● Excerpted data:
BEGIN

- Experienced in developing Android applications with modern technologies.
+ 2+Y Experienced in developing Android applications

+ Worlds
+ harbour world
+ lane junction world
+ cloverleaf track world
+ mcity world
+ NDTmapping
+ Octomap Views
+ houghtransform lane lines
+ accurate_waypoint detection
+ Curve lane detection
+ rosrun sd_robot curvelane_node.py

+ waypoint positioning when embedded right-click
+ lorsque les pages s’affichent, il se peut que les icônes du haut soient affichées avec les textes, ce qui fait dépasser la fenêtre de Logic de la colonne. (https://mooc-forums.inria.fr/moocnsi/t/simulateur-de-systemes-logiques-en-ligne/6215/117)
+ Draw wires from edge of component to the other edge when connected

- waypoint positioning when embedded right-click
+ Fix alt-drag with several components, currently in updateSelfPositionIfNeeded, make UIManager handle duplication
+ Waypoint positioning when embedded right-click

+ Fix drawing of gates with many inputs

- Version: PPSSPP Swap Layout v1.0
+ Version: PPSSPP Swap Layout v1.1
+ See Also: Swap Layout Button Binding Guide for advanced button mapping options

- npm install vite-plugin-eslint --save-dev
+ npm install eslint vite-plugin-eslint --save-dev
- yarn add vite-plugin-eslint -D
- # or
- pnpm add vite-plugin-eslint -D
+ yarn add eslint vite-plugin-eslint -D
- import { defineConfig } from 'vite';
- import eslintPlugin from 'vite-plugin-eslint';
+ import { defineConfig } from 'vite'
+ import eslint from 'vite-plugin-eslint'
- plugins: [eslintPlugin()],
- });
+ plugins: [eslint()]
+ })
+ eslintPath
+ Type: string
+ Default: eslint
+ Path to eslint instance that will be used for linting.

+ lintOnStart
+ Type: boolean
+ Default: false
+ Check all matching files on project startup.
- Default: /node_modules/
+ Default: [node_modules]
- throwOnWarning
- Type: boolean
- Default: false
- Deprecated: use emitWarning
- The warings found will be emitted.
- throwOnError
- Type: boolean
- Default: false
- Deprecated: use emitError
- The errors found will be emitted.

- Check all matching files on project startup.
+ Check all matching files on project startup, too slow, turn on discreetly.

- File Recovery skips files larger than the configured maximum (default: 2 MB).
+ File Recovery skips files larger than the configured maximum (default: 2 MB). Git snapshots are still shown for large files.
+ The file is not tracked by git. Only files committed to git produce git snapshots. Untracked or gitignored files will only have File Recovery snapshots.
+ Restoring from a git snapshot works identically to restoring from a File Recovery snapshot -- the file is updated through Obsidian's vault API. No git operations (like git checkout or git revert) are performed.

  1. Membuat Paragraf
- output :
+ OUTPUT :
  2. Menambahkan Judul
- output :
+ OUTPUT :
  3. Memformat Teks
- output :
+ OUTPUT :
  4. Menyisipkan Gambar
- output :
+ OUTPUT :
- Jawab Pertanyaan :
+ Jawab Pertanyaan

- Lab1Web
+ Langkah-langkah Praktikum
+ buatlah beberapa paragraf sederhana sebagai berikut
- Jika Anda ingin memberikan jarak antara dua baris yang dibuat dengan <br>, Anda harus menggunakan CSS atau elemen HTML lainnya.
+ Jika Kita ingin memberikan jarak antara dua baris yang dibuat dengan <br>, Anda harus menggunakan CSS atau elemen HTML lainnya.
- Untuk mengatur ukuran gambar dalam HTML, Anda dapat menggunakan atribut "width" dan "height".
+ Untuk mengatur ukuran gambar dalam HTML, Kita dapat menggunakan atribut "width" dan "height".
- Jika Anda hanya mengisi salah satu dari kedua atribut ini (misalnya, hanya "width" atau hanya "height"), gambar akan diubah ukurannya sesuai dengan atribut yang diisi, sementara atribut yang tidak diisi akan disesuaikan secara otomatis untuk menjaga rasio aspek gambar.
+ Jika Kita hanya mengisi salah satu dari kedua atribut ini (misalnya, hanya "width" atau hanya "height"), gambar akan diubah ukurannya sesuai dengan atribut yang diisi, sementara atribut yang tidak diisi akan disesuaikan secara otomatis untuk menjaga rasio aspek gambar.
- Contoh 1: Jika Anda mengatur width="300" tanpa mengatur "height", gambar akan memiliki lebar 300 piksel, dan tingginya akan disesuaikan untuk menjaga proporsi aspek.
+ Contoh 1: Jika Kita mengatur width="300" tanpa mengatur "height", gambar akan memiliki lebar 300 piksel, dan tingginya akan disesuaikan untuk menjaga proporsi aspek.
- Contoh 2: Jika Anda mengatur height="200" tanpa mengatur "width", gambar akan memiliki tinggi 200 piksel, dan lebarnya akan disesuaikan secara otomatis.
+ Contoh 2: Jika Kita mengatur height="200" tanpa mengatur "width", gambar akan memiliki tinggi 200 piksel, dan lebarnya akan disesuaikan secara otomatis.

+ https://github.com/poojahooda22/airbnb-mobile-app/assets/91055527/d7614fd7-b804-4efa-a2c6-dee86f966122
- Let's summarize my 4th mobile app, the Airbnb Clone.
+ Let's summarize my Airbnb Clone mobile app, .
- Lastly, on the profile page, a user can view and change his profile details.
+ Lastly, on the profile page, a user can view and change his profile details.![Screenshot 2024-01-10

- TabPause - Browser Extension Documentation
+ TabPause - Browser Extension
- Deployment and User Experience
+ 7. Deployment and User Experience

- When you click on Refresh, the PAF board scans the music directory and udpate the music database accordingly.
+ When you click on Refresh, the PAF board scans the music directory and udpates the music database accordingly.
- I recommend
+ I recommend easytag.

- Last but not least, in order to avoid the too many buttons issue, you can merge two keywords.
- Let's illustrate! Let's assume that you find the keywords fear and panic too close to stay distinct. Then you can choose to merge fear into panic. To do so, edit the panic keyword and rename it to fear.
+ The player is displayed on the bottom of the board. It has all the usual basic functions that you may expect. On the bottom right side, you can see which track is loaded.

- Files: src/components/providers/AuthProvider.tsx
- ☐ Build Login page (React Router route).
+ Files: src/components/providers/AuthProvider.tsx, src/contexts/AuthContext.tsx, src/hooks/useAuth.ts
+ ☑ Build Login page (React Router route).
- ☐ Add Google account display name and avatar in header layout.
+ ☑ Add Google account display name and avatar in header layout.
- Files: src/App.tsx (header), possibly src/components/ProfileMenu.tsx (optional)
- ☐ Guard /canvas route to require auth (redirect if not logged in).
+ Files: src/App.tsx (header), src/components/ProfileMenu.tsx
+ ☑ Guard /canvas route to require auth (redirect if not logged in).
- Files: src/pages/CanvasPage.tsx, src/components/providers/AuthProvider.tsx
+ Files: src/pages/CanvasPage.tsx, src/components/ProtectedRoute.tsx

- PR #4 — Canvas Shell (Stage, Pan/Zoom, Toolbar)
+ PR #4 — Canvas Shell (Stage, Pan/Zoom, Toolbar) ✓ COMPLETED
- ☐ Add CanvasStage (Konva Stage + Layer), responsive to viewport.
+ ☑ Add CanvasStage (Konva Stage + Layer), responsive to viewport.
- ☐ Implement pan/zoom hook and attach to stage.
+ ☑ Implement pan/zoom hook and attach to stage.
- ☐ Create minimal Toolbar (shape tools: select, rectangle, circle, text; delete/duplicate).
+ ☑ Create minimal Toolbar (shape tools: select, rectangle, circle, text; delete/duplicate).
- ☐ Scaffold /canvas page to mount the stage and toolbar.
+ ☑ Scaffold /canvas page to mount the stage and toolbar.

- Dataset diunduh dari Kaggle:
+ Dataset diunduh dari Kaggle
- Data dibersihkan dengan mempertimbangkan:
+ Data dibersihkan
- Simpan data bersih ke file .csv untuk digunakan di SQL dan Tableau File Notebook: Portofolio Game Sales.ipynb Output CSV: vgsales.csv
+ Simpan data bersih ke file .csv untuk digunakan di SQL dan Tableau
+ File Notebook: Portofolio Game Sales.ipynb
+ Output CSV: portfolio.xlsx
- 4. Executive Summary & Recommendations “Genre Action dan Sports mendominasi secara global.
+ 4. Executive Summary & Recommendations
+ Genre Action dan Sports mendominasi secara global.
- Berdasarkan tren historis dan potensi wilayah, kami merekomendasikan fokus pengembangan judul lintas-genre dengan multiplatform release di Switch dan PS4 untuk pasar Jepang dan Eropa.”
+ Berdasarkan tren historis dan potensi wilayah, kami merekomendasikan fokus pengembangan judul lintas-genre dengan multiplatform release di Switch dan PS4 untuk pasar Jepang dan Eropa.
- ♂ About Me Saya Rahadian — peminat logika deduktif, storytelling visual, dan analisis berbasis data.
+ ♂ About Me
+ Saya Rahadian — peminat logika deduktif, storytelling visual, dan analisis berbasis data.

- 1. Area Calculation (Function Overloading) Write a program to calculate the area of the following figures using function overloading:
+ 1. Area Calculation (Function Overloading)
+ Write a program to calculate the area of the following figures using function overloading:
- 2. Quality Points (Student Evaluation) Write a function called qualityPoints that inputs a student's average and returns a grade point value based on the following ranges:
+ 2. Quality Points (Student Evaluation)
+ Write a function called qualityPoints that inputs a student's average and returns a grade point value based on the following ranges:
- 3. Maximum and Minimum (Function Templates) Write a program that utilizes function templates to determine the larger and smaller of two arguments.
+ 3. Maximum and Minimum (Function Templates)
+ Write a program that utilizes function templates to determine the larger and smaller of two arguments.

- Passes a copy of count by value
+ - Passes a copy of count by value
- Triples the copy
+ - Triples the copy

END

Repeat, exactly as they stand above, the lines from the line with "- Let's summarize" to the line with "- Let's illustrate!", both lines included.

- Let's summarize my 4th mobile app, the Airbnb Clone.
+ Let's summarize my Airbnb Clone mobile app, .
- Lastly, on the profile page, a user can view and change his profile details.
+ Lastly, on the profile page, a user can view and change his profile details.![Screenshot 2024-01-10

- TabPause - Browser Extension Documentation
+ TabPause - Browser Extension
- Deployment and User Experience
+ 7. Deployment and User Experience

- When you click on Refresh, the PAF board scans the music directory and udpate the music database accordingly.
+ When you click on Refresh, the PAF board scans the music directory and udpates the music database accordingly.
- I recommend
+ I recommend easytag.

- Last but not least, in order to avoid the too many buttons issue, you can merge two keywords.
- Let's illustrate! Let's assume that you find the keywords fear and panic too close to stay distinct. Then you can choose to merge fear into panic. To do so, edit the panic keyword and rename it to fear.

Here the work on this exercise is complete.